TASK PROMPT: The lines to repeat are those below from the one containing "- MLIS, June" down to the one containing "Skills & Technologies", both included; reproduce them exactly and nothing else.

Change detection outputs:

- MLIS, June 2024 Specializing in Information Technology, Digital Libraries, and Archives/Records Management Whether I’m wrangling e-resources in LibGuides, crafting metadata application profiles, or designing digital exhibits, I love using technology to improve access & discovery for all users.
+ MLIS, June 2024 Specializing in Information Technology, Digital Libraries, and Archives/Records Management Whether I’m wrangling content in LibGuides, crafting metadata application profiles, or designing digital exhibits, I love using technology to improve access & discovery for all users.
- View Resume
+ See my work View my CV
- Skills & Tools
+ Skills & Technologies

* * *

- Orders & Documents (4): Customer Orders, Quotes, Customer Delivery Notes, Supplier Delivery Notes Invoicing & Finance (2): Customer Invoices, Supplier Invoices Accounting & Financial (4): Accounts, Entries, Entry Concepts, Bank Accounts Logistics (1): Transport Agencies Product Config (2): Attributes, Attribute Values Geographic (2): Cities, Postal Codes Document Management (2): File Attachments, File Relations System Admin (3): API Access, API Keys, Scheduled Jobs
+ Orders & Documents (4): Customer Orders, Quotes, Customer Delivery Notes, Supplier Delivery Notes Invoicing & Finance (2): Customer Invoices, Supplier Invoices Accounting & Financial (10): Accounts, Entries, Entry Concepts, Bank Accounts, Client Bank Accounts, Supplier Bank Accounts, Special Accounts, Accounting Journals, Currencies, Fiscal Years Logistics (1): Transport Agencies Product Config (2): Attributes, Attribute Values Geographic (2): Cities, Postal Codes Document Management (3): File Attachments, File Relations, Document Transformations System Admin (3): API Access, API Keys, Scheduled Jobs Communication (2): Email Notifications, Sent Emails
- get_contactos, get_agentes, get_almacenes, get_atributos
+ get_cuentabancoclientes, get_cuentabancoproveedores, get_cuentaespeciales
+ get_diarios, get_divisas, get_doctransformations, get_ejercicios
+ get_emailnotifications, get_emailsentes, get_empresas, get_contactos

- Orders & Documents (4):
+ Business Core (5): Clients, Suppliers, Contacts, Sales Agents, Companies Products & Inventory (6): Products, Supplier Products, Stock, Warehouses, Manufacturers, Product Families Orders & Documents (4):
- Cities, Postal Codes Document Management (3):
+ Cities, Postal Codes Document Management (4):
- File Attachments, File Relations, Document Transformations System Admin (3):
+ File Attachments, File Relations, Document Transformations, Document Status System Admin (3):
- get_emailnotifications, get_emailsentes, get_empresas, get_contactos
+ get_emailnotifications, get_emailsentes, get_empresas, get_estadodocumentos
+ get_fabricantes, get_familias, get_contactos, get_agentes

---

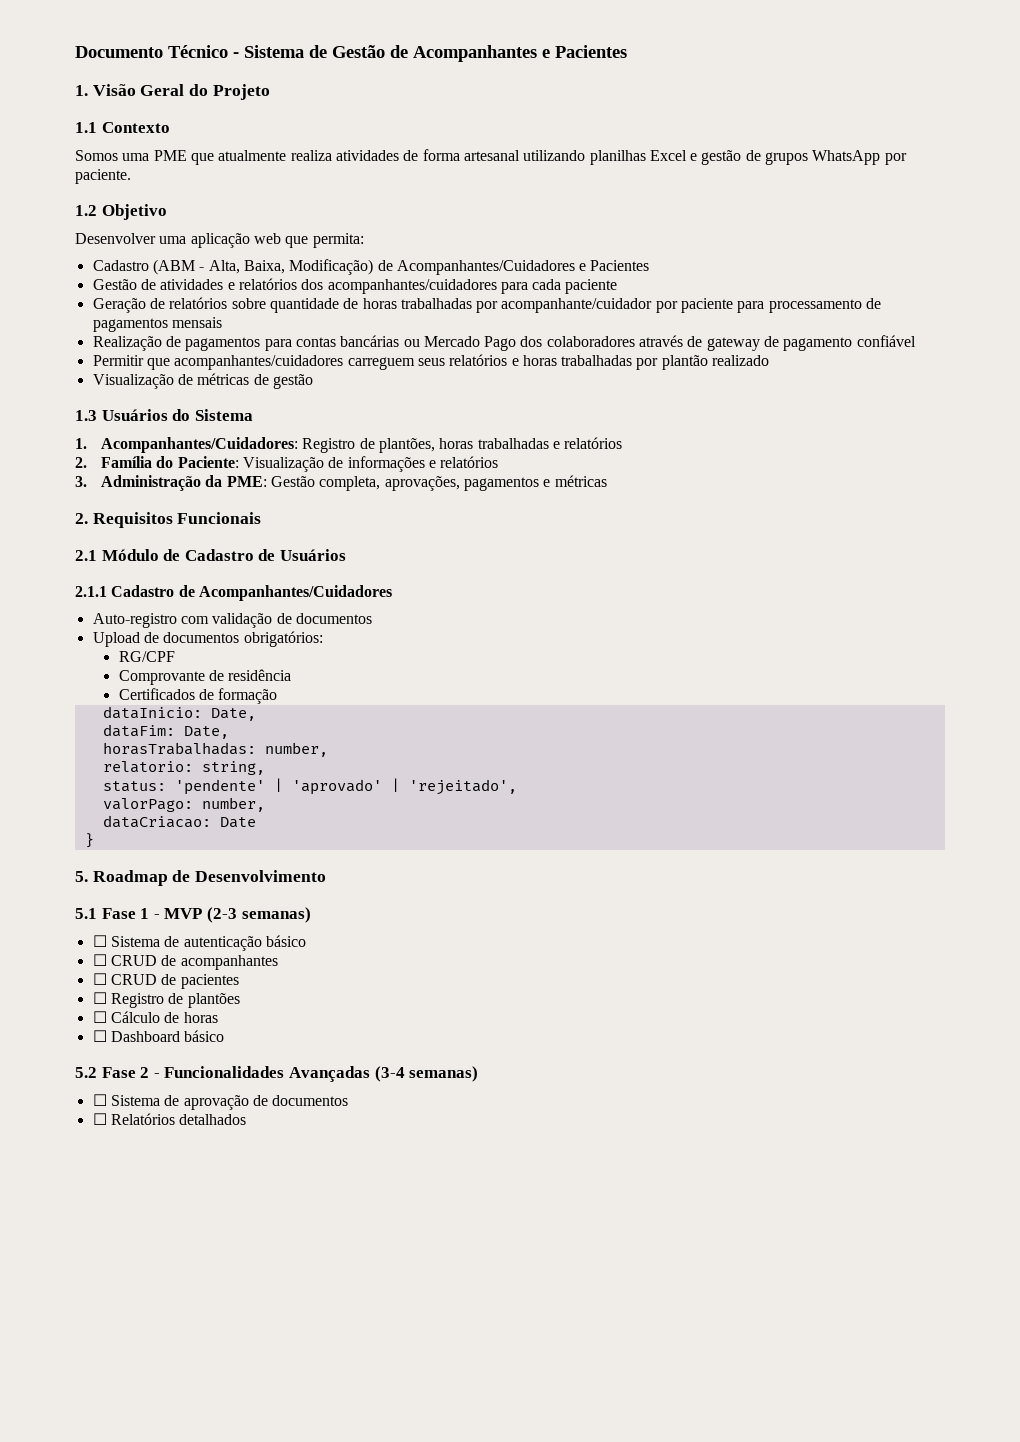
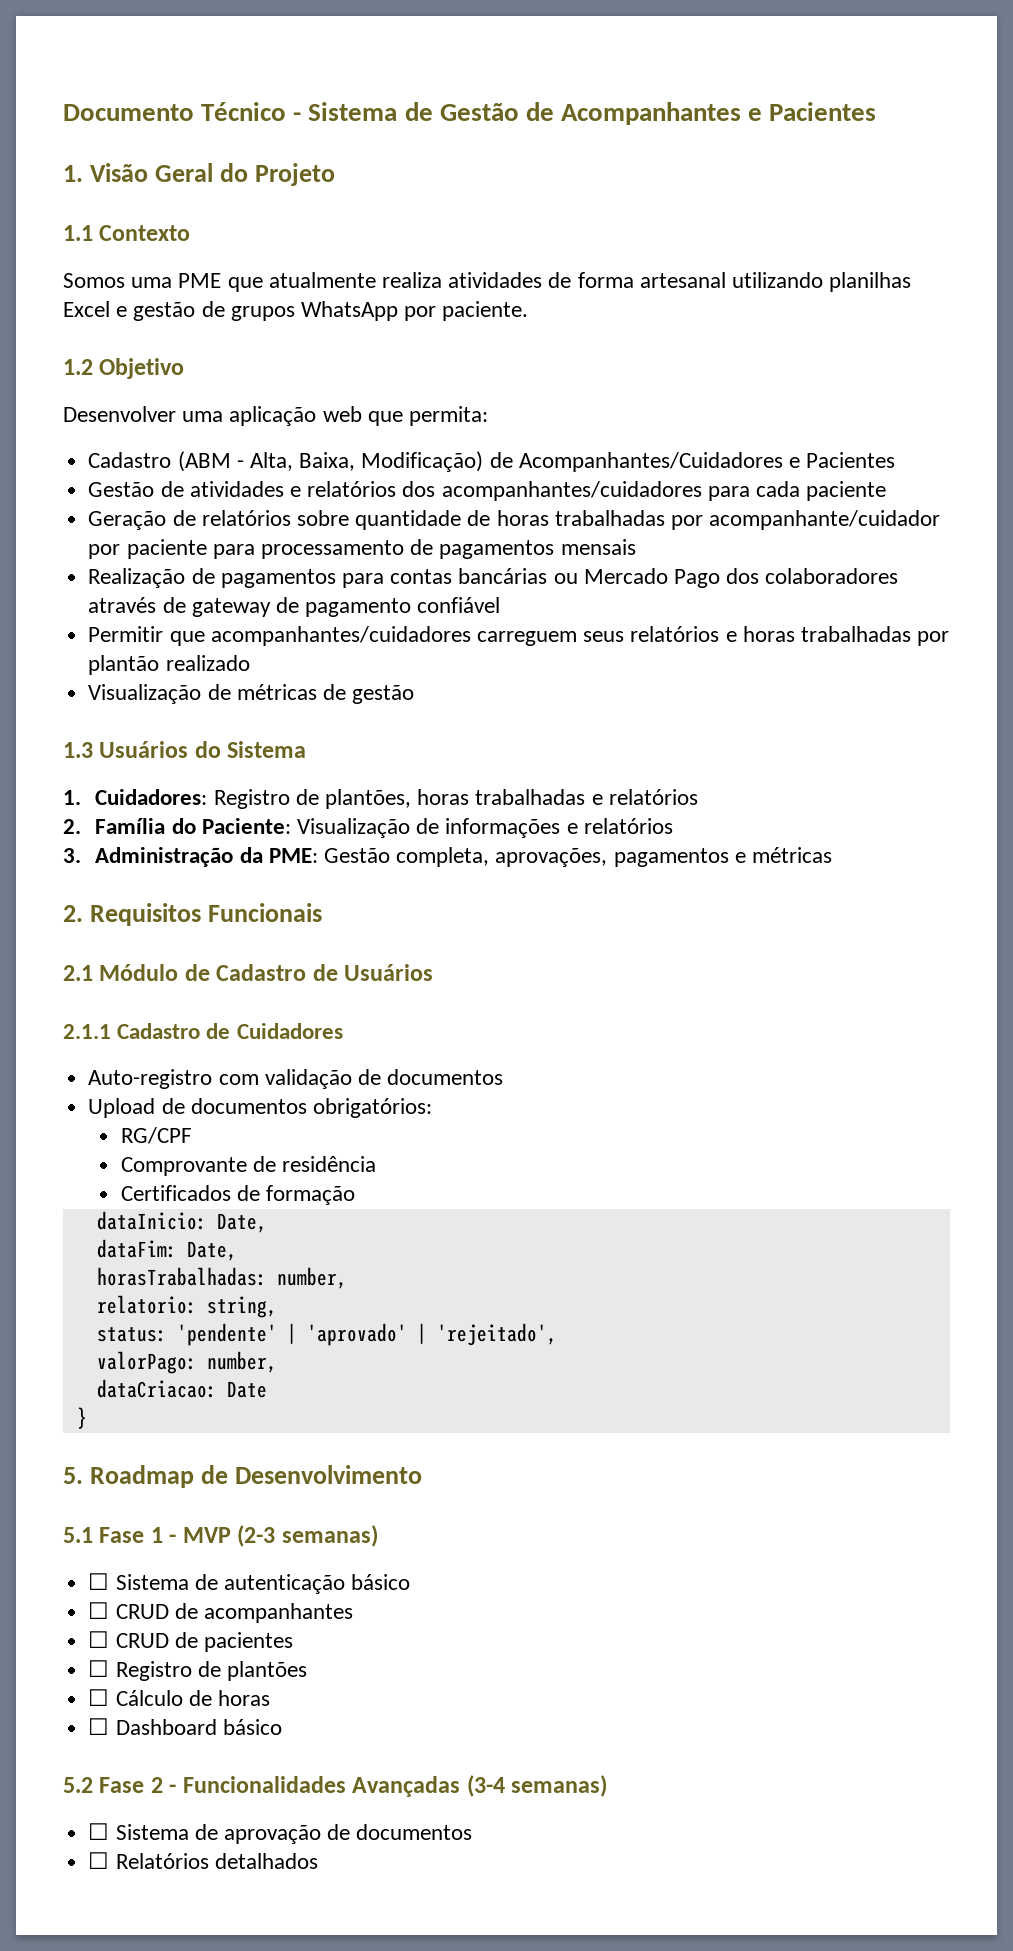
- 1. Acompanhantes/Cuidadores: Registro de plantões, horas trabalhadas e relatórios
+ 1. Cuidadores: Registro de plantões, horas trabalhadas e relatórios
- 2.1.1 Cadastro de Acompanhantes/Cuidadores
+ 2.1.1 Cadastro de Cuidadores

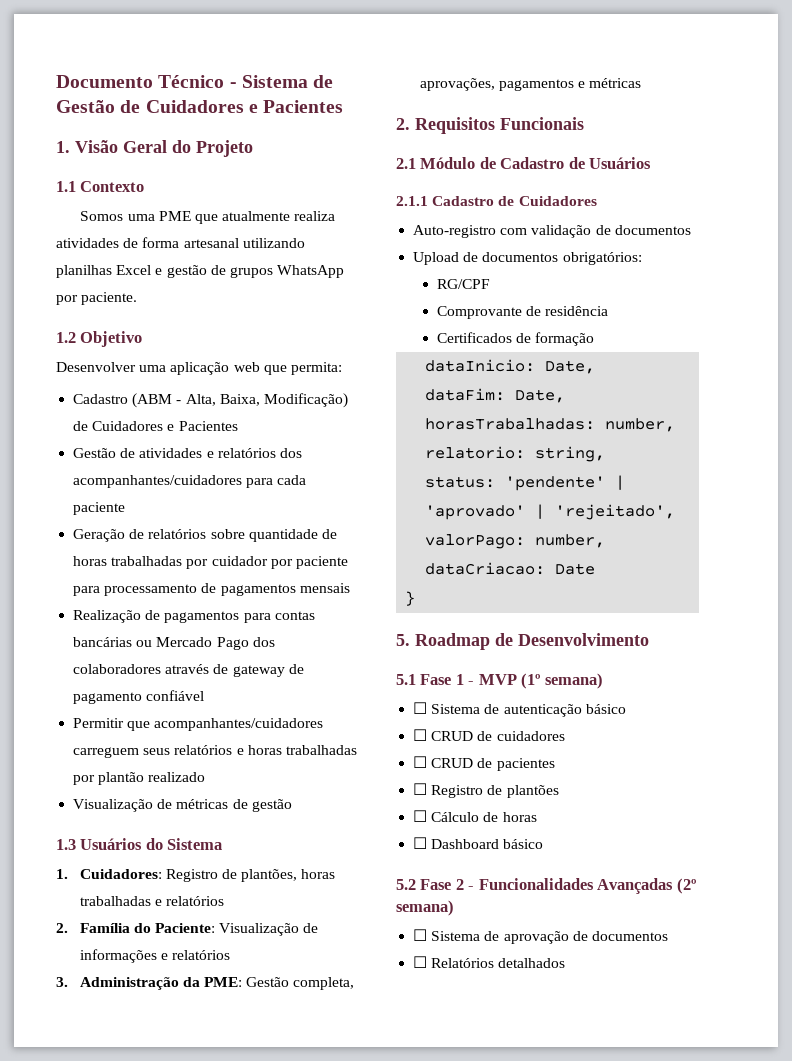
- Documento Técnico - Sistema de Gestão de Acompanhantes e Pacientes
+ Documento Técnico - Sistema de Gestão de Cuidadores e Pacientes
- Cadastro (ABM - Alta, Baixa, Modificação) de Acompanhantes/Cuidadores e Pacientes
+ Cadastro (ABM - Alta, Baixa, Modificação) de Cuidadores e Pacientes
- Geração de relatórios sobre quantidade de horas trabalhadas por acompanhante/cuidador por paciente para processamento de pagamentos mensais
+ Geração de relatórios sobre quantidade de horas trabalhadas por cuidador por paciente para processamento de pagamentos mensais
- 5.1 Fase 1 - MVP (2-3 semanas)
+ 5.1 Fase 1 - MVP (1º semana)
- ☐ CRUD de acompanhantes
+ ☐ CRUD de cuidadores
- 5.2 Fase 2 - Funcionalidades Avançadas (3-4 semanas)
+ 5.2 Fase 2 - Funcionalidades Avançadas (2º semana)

RESPONSE TO THIS EXERCISE:
- MLIS, June 2024 Specializing in Information Technology, Digital Libraries, and Archives/Records Management Whether I’m wrangling e-resources in LibGuides, crafting metadata application profiles, or designing digital exhibits, I love using technology to improve access & discovery for all users.
+ MLIS, June 2024 Specializing in Information Technology, Digital Libraries, and Archives/Records Management Whether I’m wrangling content in LibGuides, crafting metadata application profiles, or designing digital exhibits, I love using technology to improve access & discovery for all users.
- View Resume
+ See my work View my CV
- Skills & Tools
+ Skills & Technologies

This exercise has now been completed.